Depletion of CD206+ Tumour Macrophages via a Peptide-Targeted Star-Shaped Polyglutamate Inhibits Tumourigenesis and Metastatic Dissemination in Mouse Breast Cancer Models

Although many studies have explored the depletion of tumour-associated macrophages (TAMs) as a therapeutic strategy for solid tumours, currently available compounds suffer from poor efficacy and dose-limiting side effects. Here, we developed a novel TAM-depleting agent ("OximUNO") that specifically targets CD206+ TAMs and demonstrated efficacy in triple negative breast cancer (TNBC) mouse models. OximUNO comprises a star-shaped polyglutamate (St-PGA) decorated with the CD206-targeting peptide mUNO that carries the chemotherapeutic drug doxorubicin (DOX). In TNBC models, a fluorescently-labelled mUNO-decorated St-PGA homed to CD206+ TAMs within primary lesions and metastases.

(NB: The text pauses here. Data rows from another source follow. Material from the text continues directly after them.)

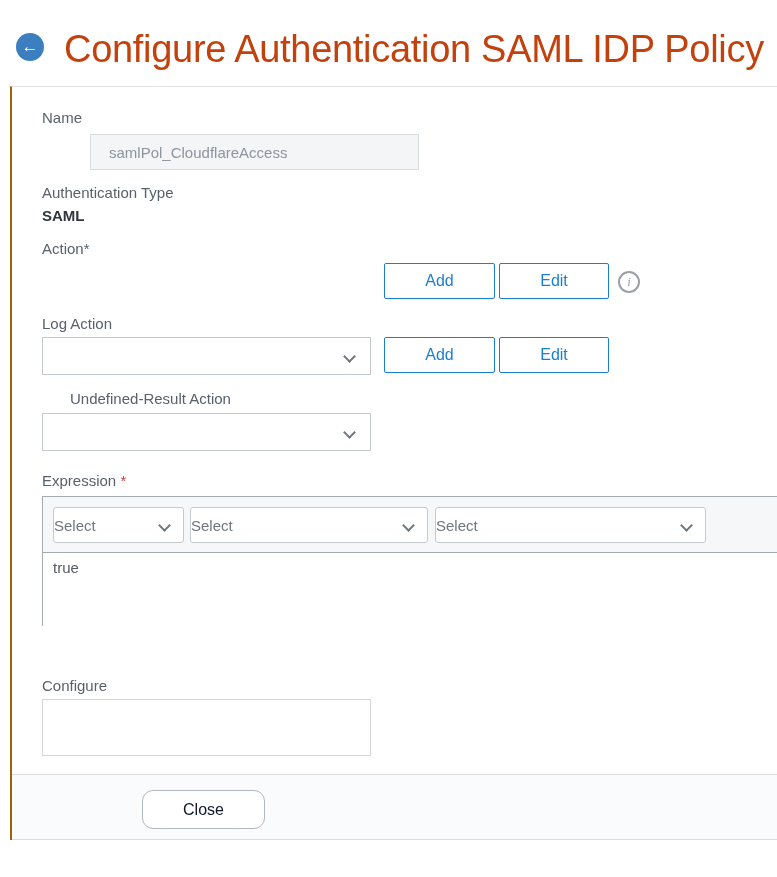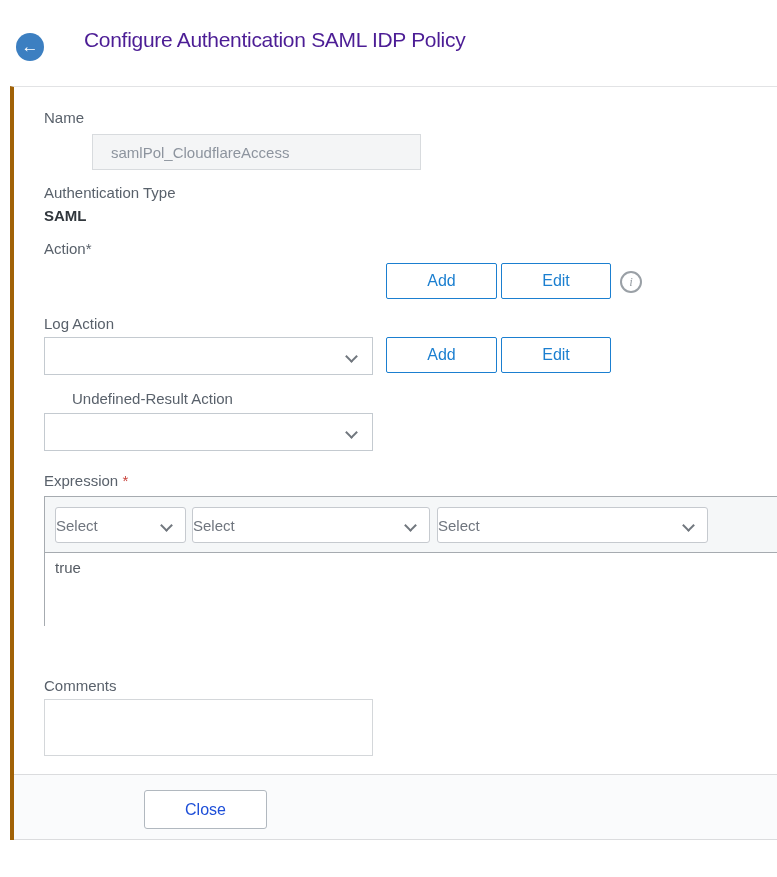--- a/index.html
+++ b/index.html
@@ -11,8 +11,8 @@
   .back-btn { position:absolute; left:16px; top:33px; width:28px; height:28px; border-radius:50%;
               background:#3c7fc1; color:#fff; display:flex; align-items:center; justify-content:center;
               font-size:17px; font-weight:bold; cursor:pointer; }
-  .page-title { position:absolute; left:64px; top:28px; font-size:21px; font-weight:400;
-                color:#4c1d95; letter-spacing:-0.3px; white-space:nowrap;margin-left:20px; }
+  .page-title { position:absolute; left:64px; top:28px; font-size:38px; font-weight:400;
+                color:#c2410c; letter-spacing:-0.3px; white-space:nowrap; }
 
   
   .panel { position:absolute; left:10px; top:86px; width:767px; height:754px; background:#fff;

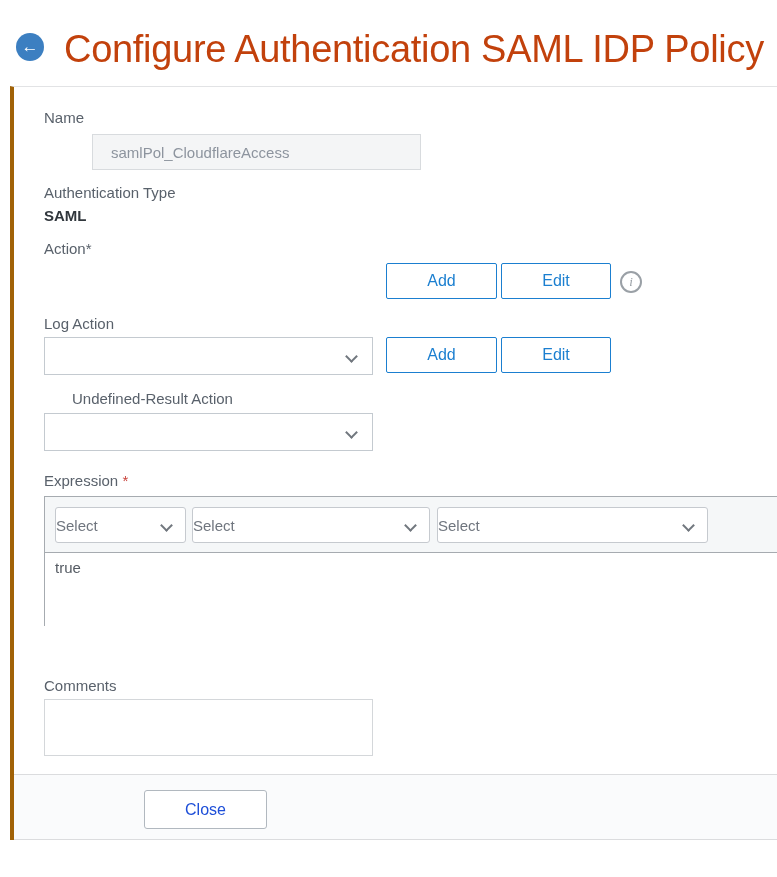--- a/index.html
+++ b/index.html
@@ -16,7 +16,7 @@
 
   
   .panel { position:absolute; left:10px; top:86px; width:767px; height:754px; background:#fff;
-           border-top:1px solid #e2e3e5; border-left:4px solid #a16207; overflow:hidden; }
+           border-top:1px solid #e2e3e5; border-left:2px solid #a16207; overflow:hidden; }
 
   .lbl { position:absolute; font-size:15px; color:#59616b; white-space:nowrap; }
   .val-bold { position:absolute; font-size:15px; font-weight:bold; color:#30363c; }

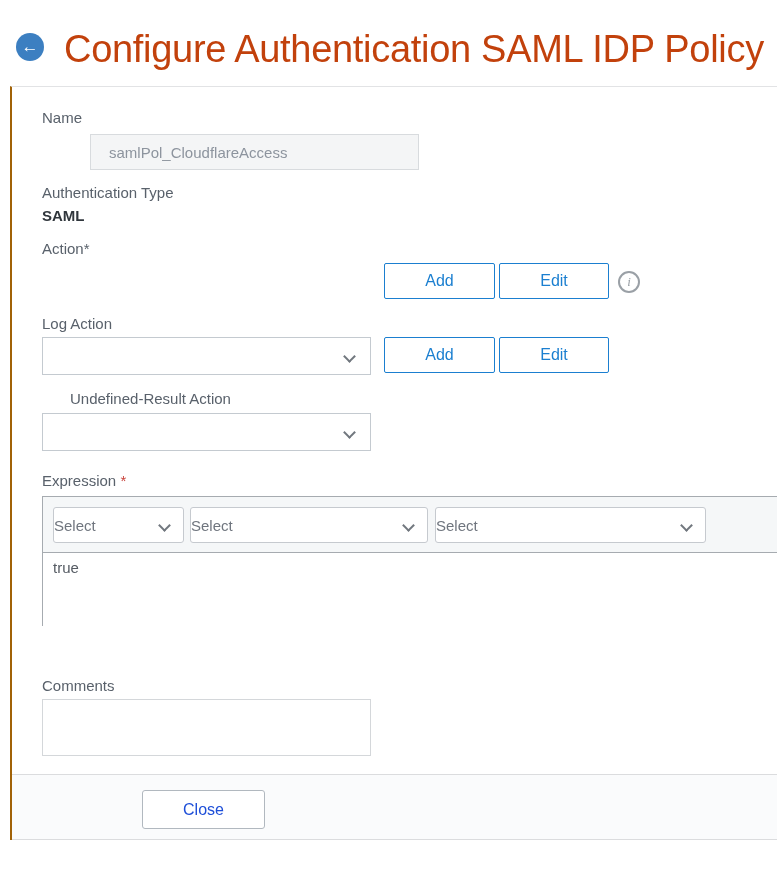--- a/index.html
+++ b/index.html
@@ -129,7 +129,7 @@
     <textarea class="expr-text" style="">true</textarea>
   </div>
 
-  <div class="lbl" style="left:30px; top:590px;">Comments</div>
+  <div class="lbl" style="left:30px; top:590px;">Configure</div>
   <textarea class="comments-box" style=""></textarea>
 
   <div class="footer">

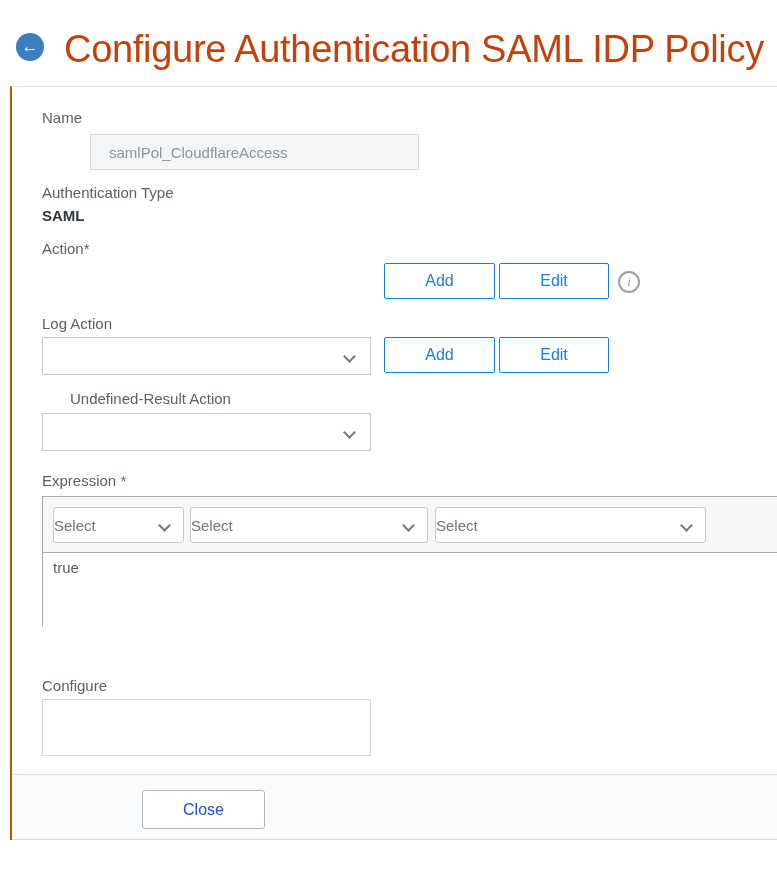--- a/index.html
+++ b/index.html
@@ -66,7 +66,7 @@
                  background:#1276bd; border:1px solid #1276bd; border-radius:2px; color:#fff;
                  font-size:16px; display:flex; align-items:center; justify-content:center; cursor:pointer; }
   .btn-close { position:absolute; left:130px; top:15px; width:123px; height:39px; background:#fff;
-               border:1px solid #b1b8bf; border-radius:3px; color:#1d4ed8; font-size:16px;
+               border:1px solid #b1b8bf; border-radius:11px; color:#0f172a; font-size:16px;
                display:flex; align-items:center; justify-content:center; cursor:pointer; }
 
   .req { color:#c9443d; }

OximUNO exhibited no acute liver or kidney toxicity in vivo. Treatment with OximUNO reduced the progression of primary tumour lesions and pulmonary metastases, significantly diminished the number of CD206+ TAMs and increased the CD8/FOXP3 expression ratio (demonstrating immunostimulation). Our findings suggest the potential benefit of OximUNO as a TAM-depleting agent for TNBC treatment. Importantly, our studies also represent the first report of a peptide-targeted St-PGA as a targeted therapeutic nanoconjugate. ### Competing Interest Statement PS and TT are inventors of patents on the mUNO peptide. MJV is an inventor of a patent on BTA-core branched polypeptides (including St-PGA) licensed to PTS SL. In addition, TT is an inventor of iRGD and CendR peptides and a shareholder of Cend Therapeutics Inc., a company that holds a license for the mUNO, iRGD and CendR peptides.